**What to produce**. In the records that follow, the lines from the one containing "(621, 372) none" to the one containing "(946, 726) none", inclusive, are to be given again exactly.

**Information given**.
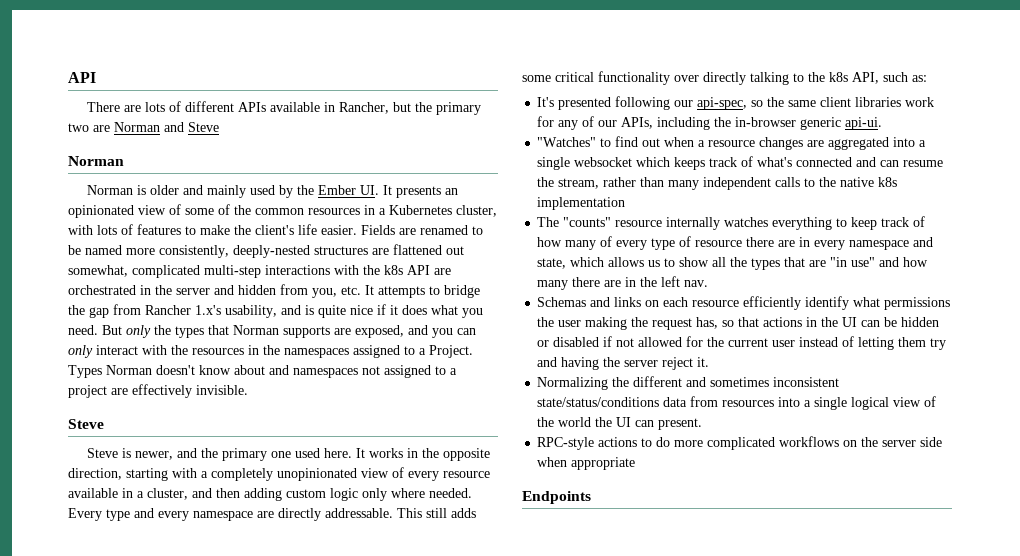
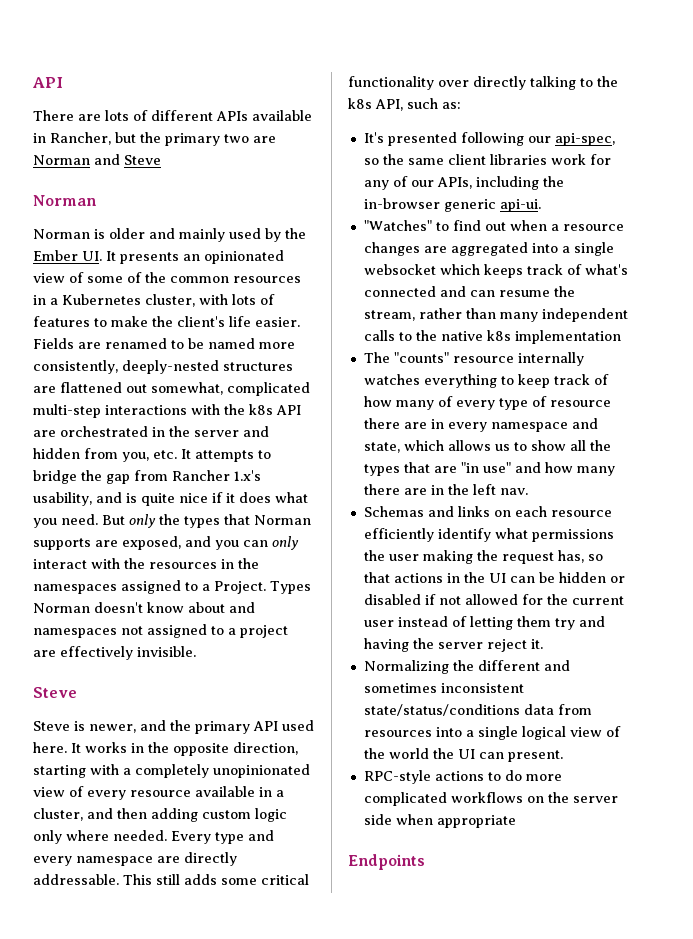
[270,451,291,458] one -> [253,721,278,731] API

* * *

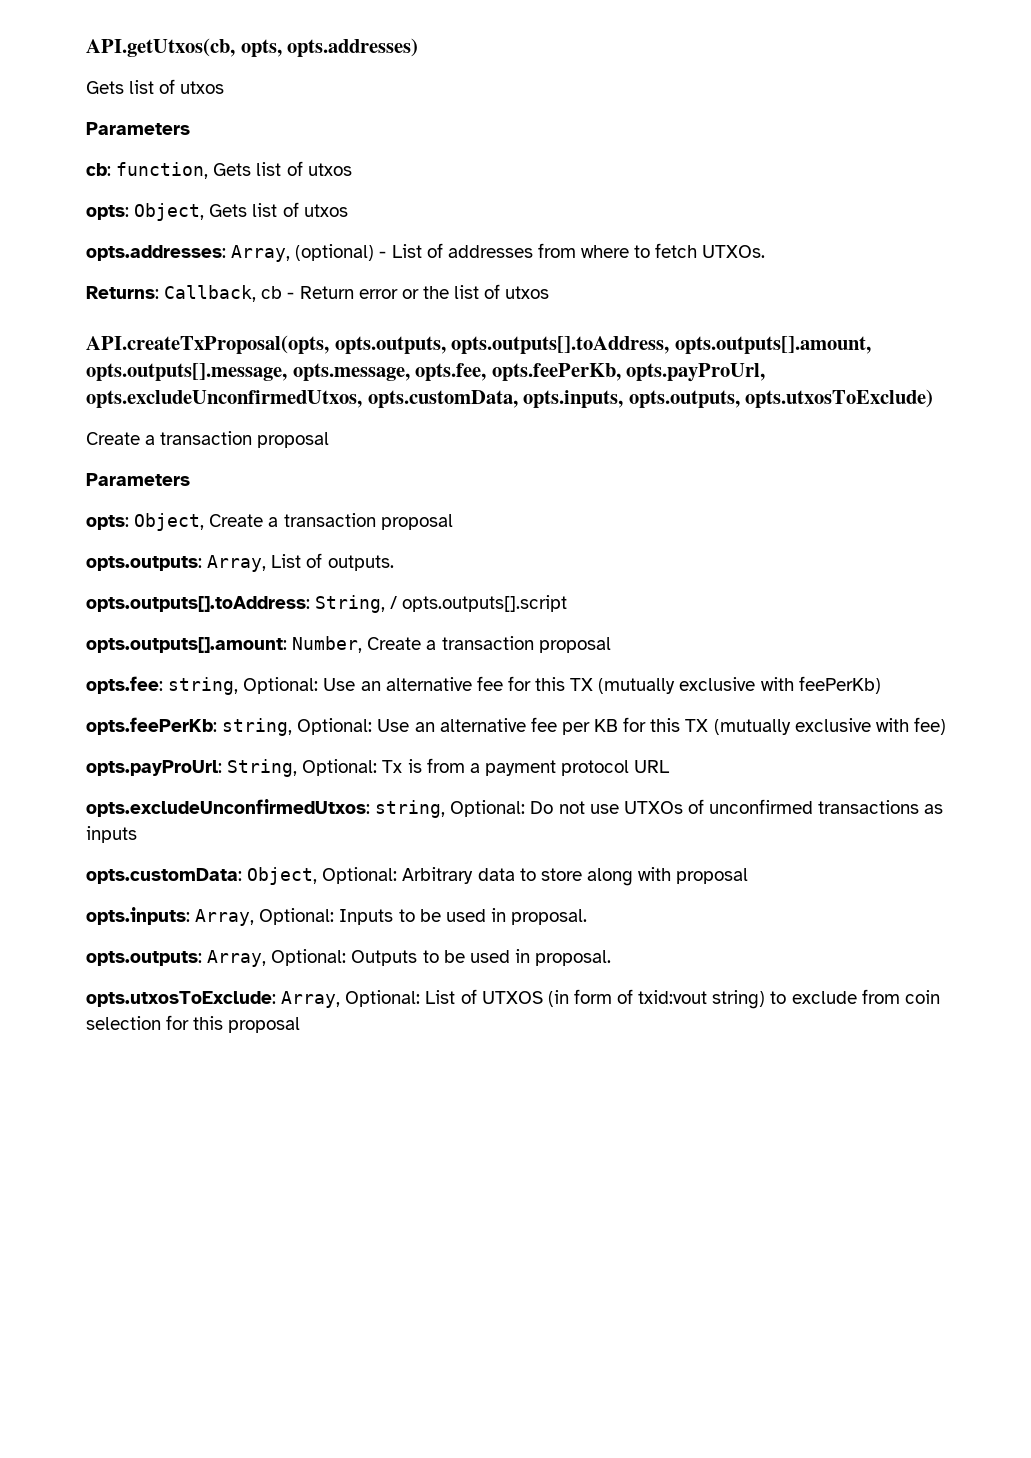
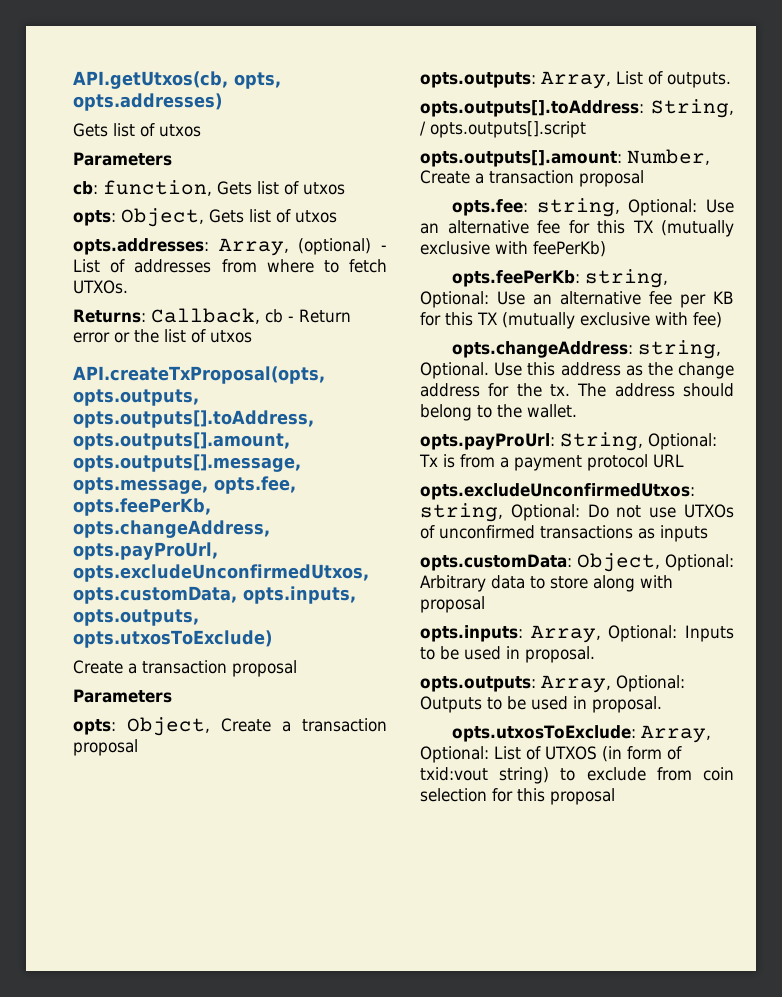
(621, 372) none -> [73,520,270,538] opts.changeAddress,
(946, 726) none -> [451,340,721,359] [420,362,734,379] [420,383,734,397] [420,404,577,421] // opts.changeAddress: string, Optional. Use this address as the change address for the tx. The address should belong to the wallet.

* * *

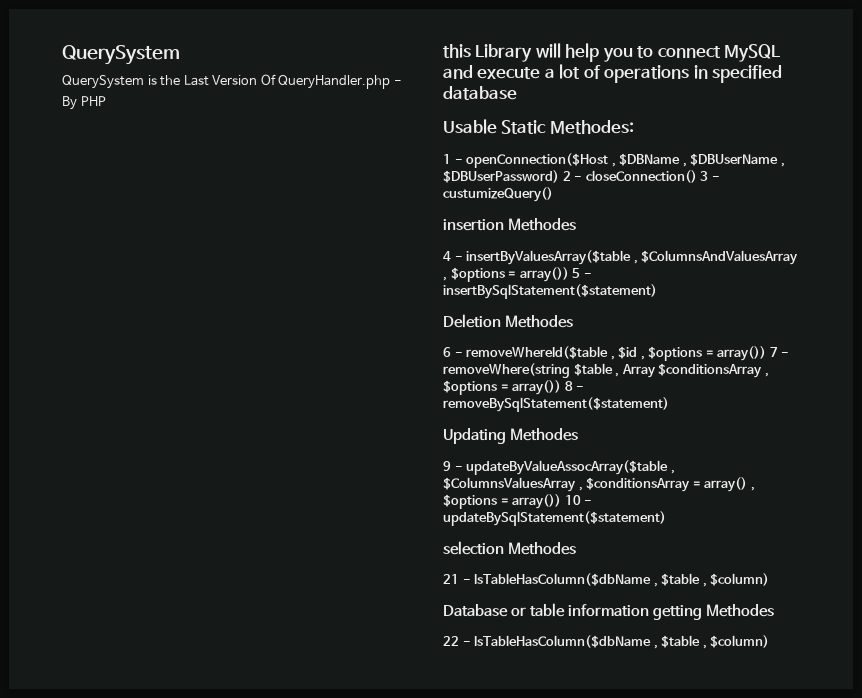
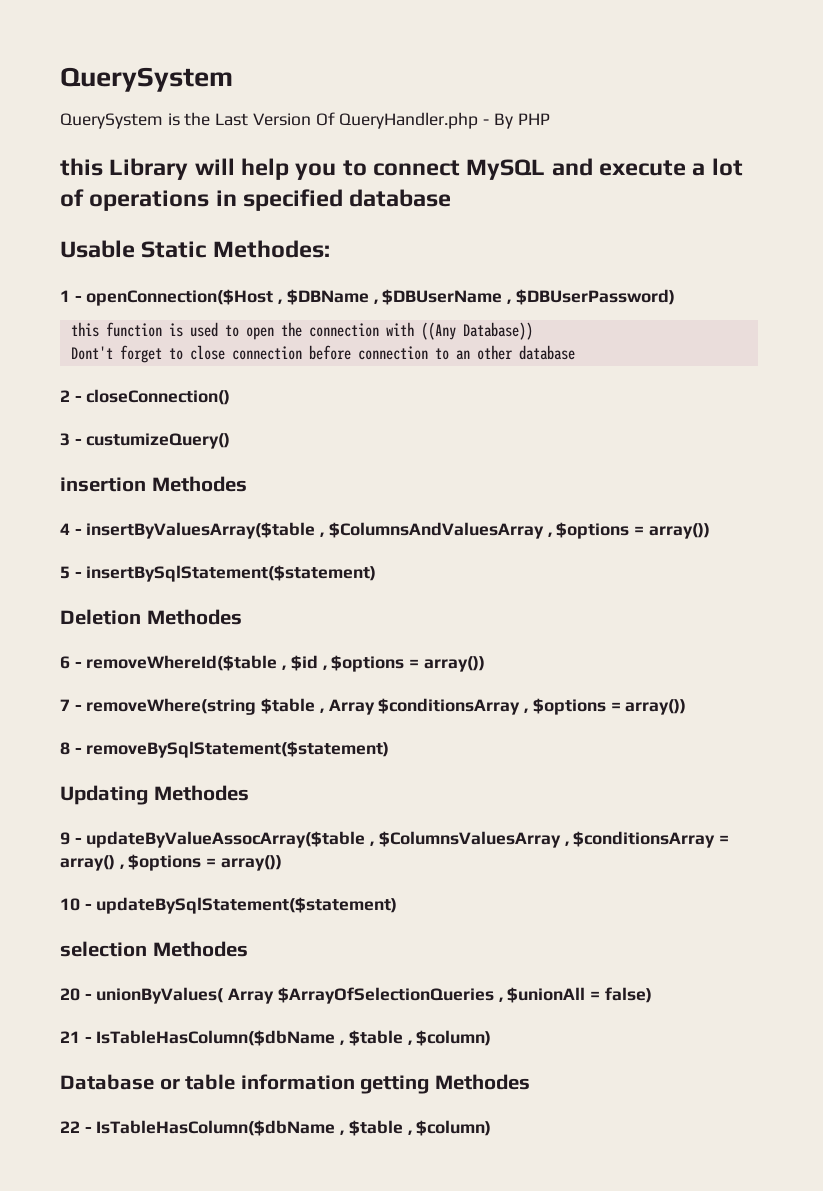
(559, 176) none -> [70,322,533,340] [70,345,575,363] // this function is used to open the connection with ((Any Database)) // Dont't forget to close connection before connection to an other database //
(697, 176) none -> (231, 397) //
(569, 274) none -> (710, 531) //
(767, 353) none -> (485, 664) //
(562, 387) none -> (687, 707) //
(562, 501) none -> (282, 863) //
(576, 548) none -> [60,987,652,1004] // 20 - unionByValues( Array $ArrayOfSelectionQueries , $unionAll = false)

**Output of the task**.
(621, 372) none -> [73,520,270,538] opts.changeAddress,
(946, 726) none -> [451,340,721,359] [420,362,734,379] [420,383,734,397] [420,404,577,421] // opts.changeAddress: string, Optional. Use this address as the change address for the tx. The address should belong to the wallet.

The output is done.